### Your instructions
Write the entries out again exactly; any picture among them gets left out.

*** Provided data ***

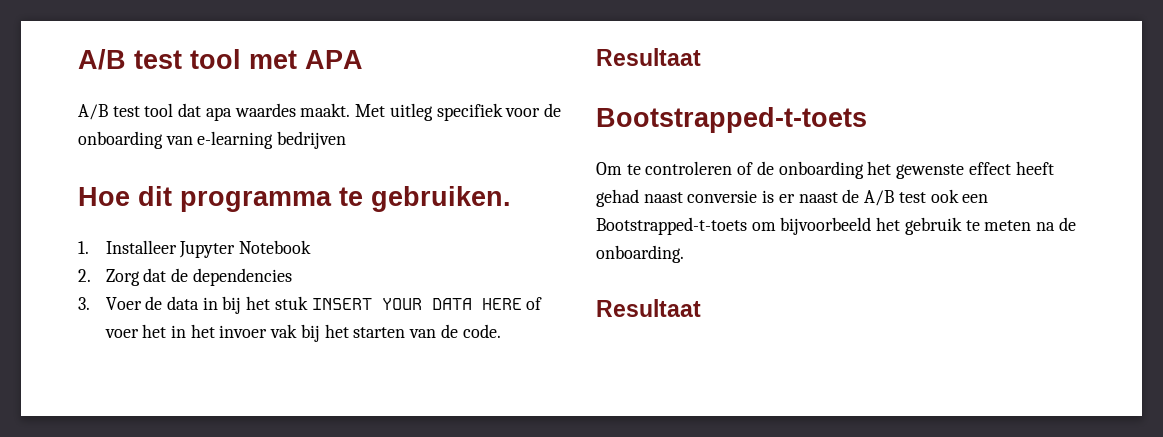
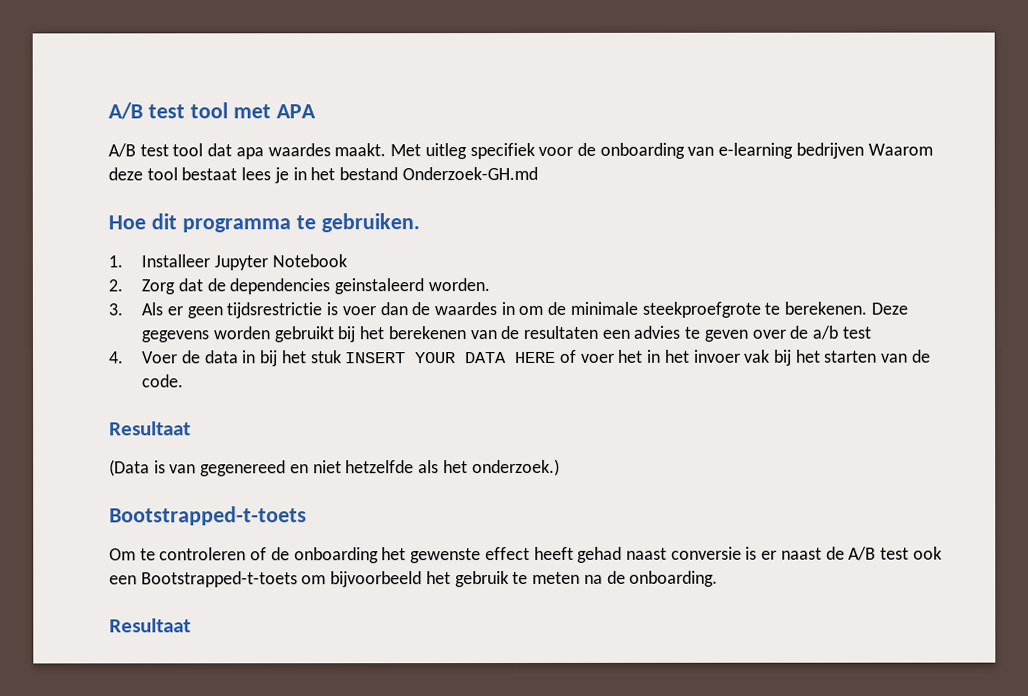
- Met uitleg specifiek voor de onboarding van e-learning bedrijven
+ Met uitleg specifiek voor de onboarding van e-learning bedrijven Waarom deze tool bestaat lees je in het bestand Onderzoek-GH.md
- 2. Zorg dat de dependencies
- 3. Voer de data in bij het stuk INSERT YOUR DATA HERE of voer het in het invoer vak bij het starten van de code.
+ 2. Zorg dat de dependencies geinstaleerd worden.
+ 3. Als er geen tijdsrestrictie is voer dan de waardes in om de minimale steekproefgrote te berekenen. Deze gegevens worden gebruikt bij het berekenen van de resultaten een advies te geven over de a/b test
+ 4. Voer de data in bij het stuk INSERT YOUR DATA HERE of voer het in het invoer vak bij het starten van de code.
+ (Data is van gegenereed en niet hetzelfde als het onderzoek.)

*** End of Provided data ***

### Response below
- Met uitleg specifiek voor de onboarding van e-learning bedrijven
+ Met uitleg specifiek voor de onboarding van e-learning bedrijven Waarom deze tool bestaat lees je in het bestand Onderzoek-GH.md
- 2. Zorg dat de dependencies
- 3. Voer de data in bij het stuk INSERT YOUR DATA HERE of voer het in het invoer vak bij het starten van de code.
+ 2. Zorg dat de dependencies geinstaleerd worden.
+ 3. Als er geen tijdsrestrictie is voer dan de waardes in om de minimale steekproefgrote te berekenen. Deze gegevens worden gebruikt bij het berekenen van de resultaten een advies te geven over de a/b test
+ 4. Voer de data in bij het stuk INSERT YOUR DATA HERE of voer het in het invoer vak bij het starten van de code.
+ (Data is van gegenereed en niet hetzelfde als het onderzoek.)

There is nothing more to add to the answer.